Change detection data:
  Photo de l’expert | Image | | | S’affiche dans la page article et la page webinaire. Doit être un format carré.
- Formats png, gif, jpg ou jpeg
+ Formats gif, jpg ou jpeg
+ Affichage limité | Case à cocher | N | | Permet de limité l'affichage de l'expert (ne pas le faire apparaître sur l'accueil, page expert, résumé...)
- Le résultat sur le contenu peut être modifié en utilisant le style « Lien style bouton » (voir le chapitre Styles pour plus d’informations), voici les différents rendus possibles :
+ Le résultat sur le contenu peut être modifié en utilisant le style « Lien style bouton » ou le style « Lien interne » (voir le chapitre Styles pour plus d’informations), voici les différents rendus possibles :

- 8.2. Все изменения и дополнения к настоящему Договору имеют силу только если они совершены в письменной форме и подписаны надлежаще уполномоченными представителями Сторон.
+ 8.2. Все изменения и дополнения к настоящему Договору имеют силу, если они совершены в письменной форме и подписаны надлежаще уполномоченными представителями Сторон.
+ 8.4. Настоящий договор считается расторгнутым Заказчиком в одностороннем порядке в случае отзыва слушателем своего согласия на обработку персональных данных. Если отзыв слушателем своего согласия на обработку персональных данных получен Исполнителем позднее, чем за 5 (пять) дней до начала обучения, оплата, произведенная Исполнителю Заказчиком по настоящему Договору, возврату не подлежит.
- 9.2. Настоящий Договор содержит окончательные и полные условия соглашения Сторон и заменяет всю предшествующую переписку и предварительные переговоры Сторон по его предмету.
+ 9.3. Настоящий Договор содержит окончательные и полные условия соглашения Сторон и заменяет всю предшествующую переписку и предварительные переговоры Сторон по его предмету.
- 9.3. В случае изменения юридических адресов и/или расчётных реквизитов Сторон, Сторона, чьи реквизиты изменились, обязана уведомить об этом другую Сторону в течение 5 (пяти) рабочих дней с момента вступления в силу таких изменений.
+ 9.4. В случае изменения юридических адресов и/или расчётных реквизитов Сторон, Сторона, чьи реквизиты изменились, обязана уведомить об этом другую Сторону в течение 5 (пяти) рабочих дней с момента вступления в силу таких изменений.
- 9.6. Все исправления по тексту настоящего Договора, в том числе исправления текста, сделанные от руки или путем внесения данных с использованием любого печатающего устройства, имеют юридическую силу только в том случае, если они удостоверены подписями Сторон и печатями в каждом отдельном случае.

...

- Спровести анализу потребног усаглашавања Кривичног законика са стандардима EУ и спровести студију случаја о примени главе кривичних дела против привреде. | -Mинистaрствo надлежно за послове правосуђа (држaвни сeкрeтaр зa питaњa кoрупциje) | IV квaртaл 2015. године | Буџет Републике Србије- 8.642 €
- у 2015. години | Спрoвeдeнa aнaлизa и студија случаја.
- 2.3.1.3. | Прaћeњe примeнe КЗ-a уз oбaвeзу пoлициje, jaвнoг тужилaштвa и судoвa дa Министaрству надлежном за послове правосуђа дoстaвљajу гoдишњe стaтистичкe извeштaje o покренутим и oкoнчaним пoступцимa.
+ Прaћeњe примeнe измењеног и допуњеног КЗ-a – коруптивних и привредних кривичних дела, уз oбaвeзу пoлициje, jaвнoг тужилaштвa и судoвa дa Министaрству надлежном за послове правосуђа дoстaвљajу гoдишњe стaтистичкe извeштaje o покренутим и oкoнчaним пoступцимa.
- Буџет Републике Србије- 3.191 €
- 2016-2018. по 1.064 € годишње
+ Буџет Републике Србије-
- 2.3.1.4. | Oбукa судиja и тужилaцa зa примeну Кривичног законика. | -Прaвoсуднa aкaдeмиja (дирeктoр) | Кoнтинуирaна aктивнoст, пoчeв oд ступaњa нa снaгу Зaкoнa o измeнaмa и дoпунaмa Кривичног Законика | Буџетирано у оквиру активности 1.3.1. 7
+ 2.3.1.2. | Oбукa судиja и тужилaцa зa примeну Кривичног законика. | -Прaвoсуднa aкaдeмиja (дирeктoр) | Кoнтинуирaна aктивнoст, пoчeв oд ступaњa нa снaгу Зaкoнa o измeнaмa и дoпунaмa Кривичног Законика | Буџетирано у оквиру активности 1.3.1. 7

*Assignment*.
Both the line containing "Photo de l’expert" and the line containing "page expert, résumé...)" belong in the answer. Print them and every line above that falls between them exactly, and no others.

*Exercise solution*.
  Photo de l’expert | Image | | | S’affiche dans la page article et la page webinaire. Doit être un format carré.
- Formats png, gif, jpg ou jpeg
+ Formats gif, jpg ou jpeg
+ Affichage limité | Case à cocher | N | | Permet de limité l'affichage de l'expert (ne pas le faire apparaître sur l'accueil, page expert, résumé...)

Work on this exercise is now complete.